El presidente prefirió no estar en el hemiciclo, no escuchar la soledad en la que se quedó. No quería escuchar al diputado de CiU, Carles Campuzano, decir que «una buena salida para la crisis exige una mejor reforma laboral» y que «llega tarde porque se ha perdido demasiado tiempo». Tampoco quería oir los reproches de un PNV que, a través de Emilio Olabarría, le reiteraba, una y otra vez, que la reforma estaba «mal enfocada».
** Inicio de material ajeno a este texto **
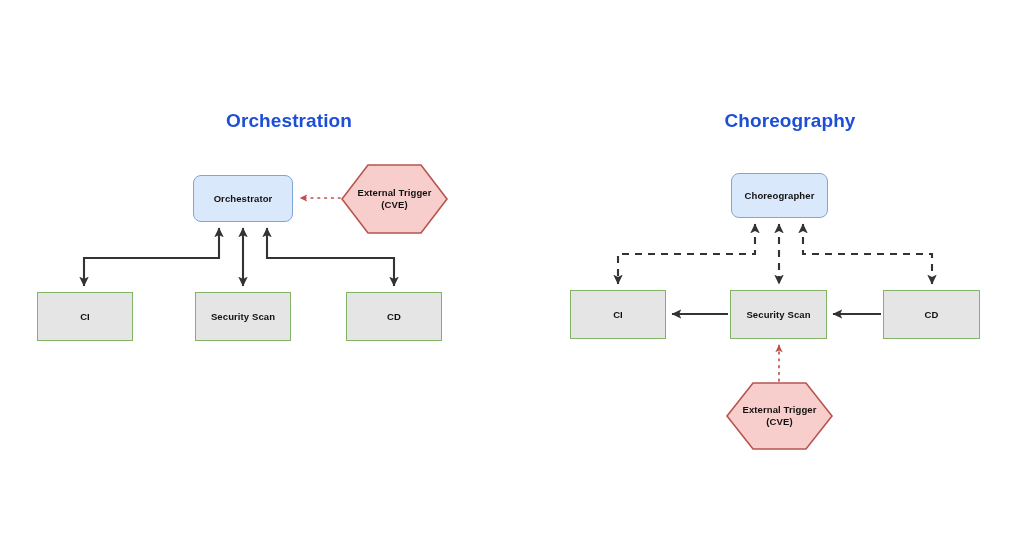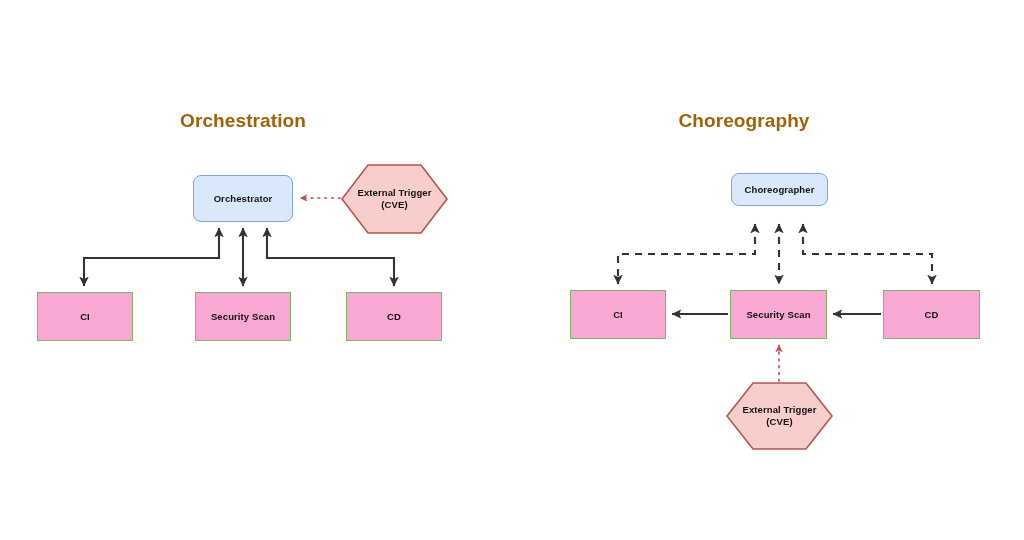--- a/index.html
+++ b/index.html
@@ -26,11 +26,12 @@
     position: absolute;
     font-size: 19px;
     font-weight: bold;
-    color: #a16207;
+    color: #1d4ed8;
     letter-spacing: 0.1px;
     white-space: nowrap;
     text-align: right;
     transform: translateX(-50%);
+    margin-left: 46px;
   }
   .node {
     position: absolute;

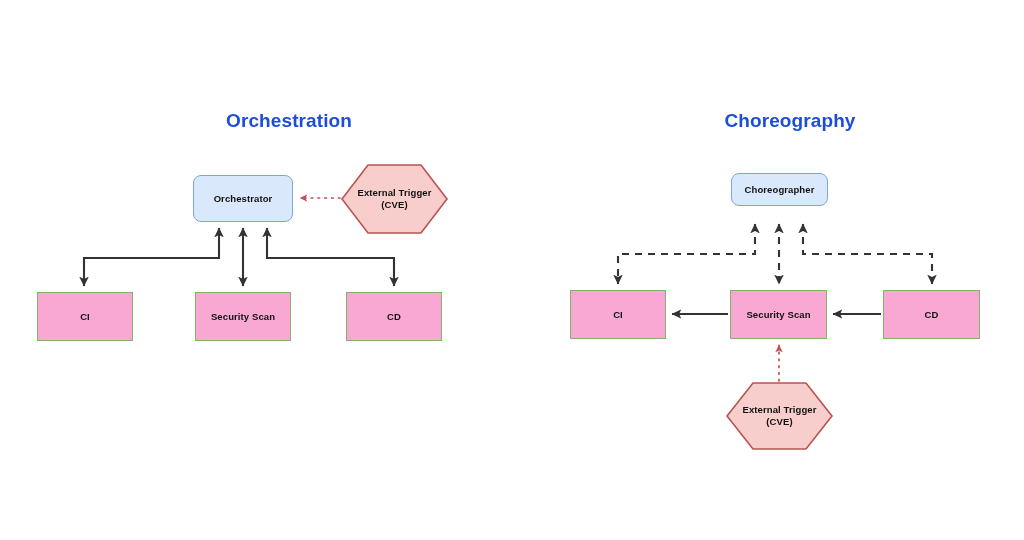--- a/index.html
+++ b/index.html
@@ -140,7 +140,7 @@
   </span>
 </div>
 
-<div class="node node-controller" style="left:731px; top:173px; width:97px; height:33px;">
+<div class="node node-controller" style="left:731px; top:173px; width:97px; height:45px;">
   <span>Choreographer</span>
 </div>
 

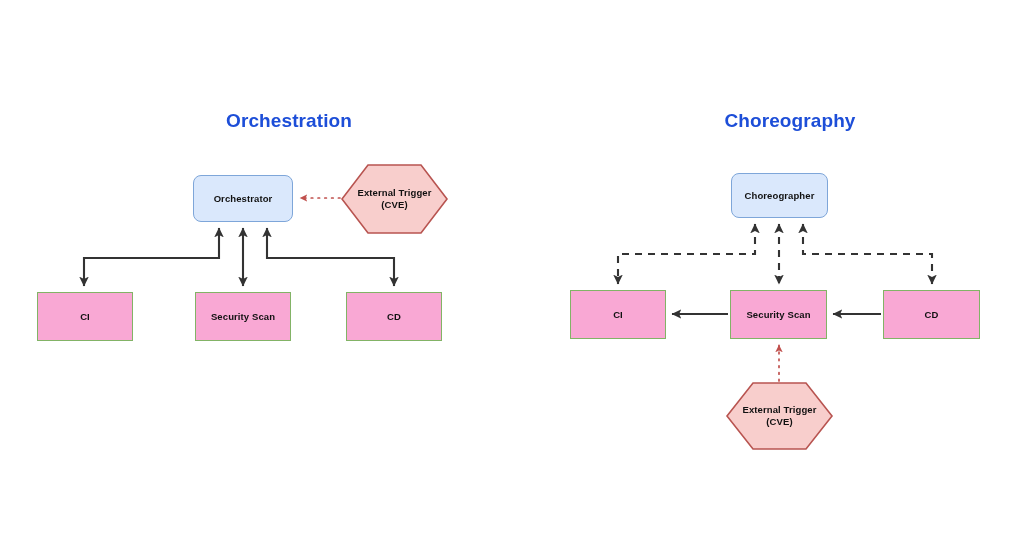--- a/index.html
+++ b/index.html
@@ -48,7 +48,7 @@
   }
   .node-process {
     border: 1.4px solid #82b366;
-    background: #f9a8d4;
+    background: #e5e5e5;
   }
   .node-controller {
     border: 1.4px solid #7ea6d9;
Mucho menos le interesaba estar presente en el hemiciclo cuando Joan Herrera, de ICV, le decía que la reforma laboral es un «ajuste de caballo para los trabajadores» y un «volantazo a la derecha». Desde ERC, Joan Ridao, le recriminaba que la reforma es «un auténtica contrarreforma y le ha hecho el trabajo sucio a la patronal».
Para Rosa Díez, de UPyD, esta reforma del mercado laboral «no es la que necesita España, es insustancial, confusa y generará más problemas». Además, advirtó que «por sí sola no sirve». A juicio de Carlos Salvador, de UPN, «no es tiempo de parches» y la propuesta de cambio en el mercado laboral llega muy tarde».
Finalmente, el BNG aseguró que «es una guerra absoluta contra el Estado del bienestar»; y Coalición Canaria destacó que «sale sin el mínimo entusiasmo».